I would disagree with prioritizing this as trivial. It's not critical but I 
have had many customers express frustration with the  nodetool repair's 
proclivity for hanging.  It makes automating repairs painful because they can't 
count on nodetool to ever return.

> nodetool repair randomly hangs.
> -------------------------------
>
>                 Key: CASSANDRA-6097
>                 URL: https://issues.apache.org/jira/browse/CASSANDRA-6097
>             Project: Cassandra
>          Issue Type: Bug
>          Components: Core
>         Environment: DataStax AMI
>            Reporter: J.B. Langston
>            Priority: Trivial
>         Attachments: dse.stack, nodetool.stack
>
>
> nodetool repair randomly hangs.

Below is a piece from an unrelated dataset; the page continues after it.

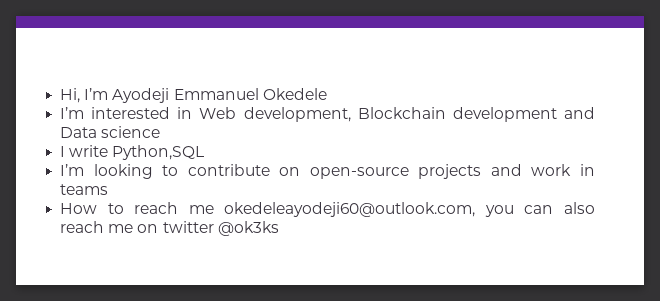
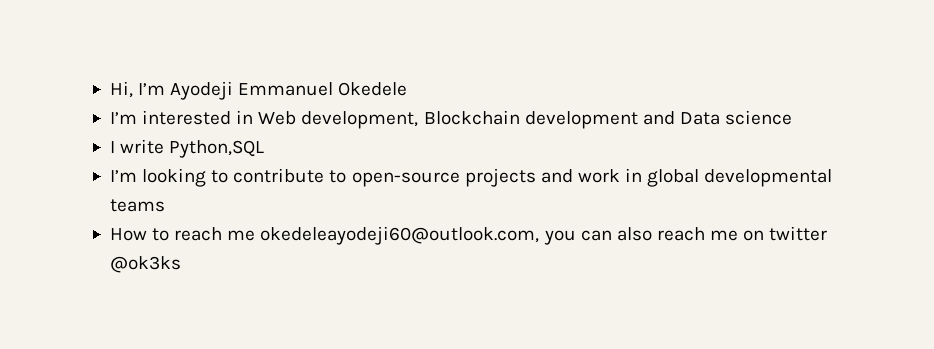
[279,167,301,176] on -> [329,170,347,183] to
(595, 170) none -> [647,169,833,187] global developmental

This is not the same issue where repair hangs 
> if a stream is disrupted. This can be reproduced on a single-node cluster 
> where no streaming takes place, so I think this may be a JMX connection or 
> timeout issue. Thread dumps show that nodetool is waiting on a JMX response 
> and there are no repair-related threads running in Cassandra. Nodetool main 
> thread waiting for JMX response:
> {code}
> "main" prio=5 tid=7ffa4b001800 nid=0x10aedf000 in Object.wait() [10aede000]
>    java.lang.Thread.State: WAITING (on object monitor)
>       at java.lang.Object.wait(Native Method)
>       - waiting on <7f90d62e8> (a org.apache.cassandra.utils.SimpleCondition)
>       at java.lang.Object.wait(Object.java:485)
>       at 
> org.apache.cassandra.utils.SimpleCondition.await(SimpleCondition.java:34)
>       - locked <7f90d62e8> (a org.apache.cassandra.utils.SimpleCondition)
>       at 
> org.apache.cassandra.tools.RepairRunner.repairAndWait(NodeProbe.java:976)
>       at 
> org.apache.cassandra.tools.NodeProbe.forceRepairAsync(NodeProbe.java:221)
>       at 
> org.apache.cassandra.tools.NodeCmd.optionalKSandCFs(NodeCmd.java:1444)
>       at org.apache.cassandra.tools.NodeCmd.main(NodeCmd.java:1213)
> {code}
> When nodetool hangs, it does not print out the following message:
> "Starting repair command #XX, repairing 1 ranges for keyspace XXX"
> However, Cassandra logs that repair in system.log:
> 1380033480.95  INFO [Thread-154] 10:38:00,882 Starting repair command #X, 
> repairing X ranges for keyspace XXX
> This suggests that the repair command was received by Cassandra but the 
> connection then failed and nodetool didn't receive a response.
> Obviously, running repair on a single-node cluster is pointless but it's the 
> easiest way to demonstrate this problem. The customer who reported this has 
> also seen the issue on his real multi-node cluster.
> Steps to reproduce:
> Note: I reproduced this once on the official DataStax AMI with DSE 3.1.3 
> (Cassandra 1.2.6+patches).  I was unable to reproduce on my Mac using the 
> same version, and subsequent attempts to reproduce it on the AMI were 
> unsuccessful. The customer says he is able is able to reliably reproduce on 
> his Mac using DSE 3.1.3 and occasionally reproduce it on his real cluster. 
> 1) Deploy an AMI using the DataStax AMI at 
> https://aws.amazon.com/amis/datastax-auto-clustering-ami-2-2
> 2) Create a test keyspace
> {code}
> create keyspace test WITH replication = {'class': 'SimpleStrategy', 
> 'replication_factor': 1};
> {code}
> 3) Run an endless loop that runs nodetool repair repeatedly:
> {code}
> while true; do nodetool repair -pr test; done
> {code}
> 4) Wait until repair hangs. It may take many tries; the behavior is random.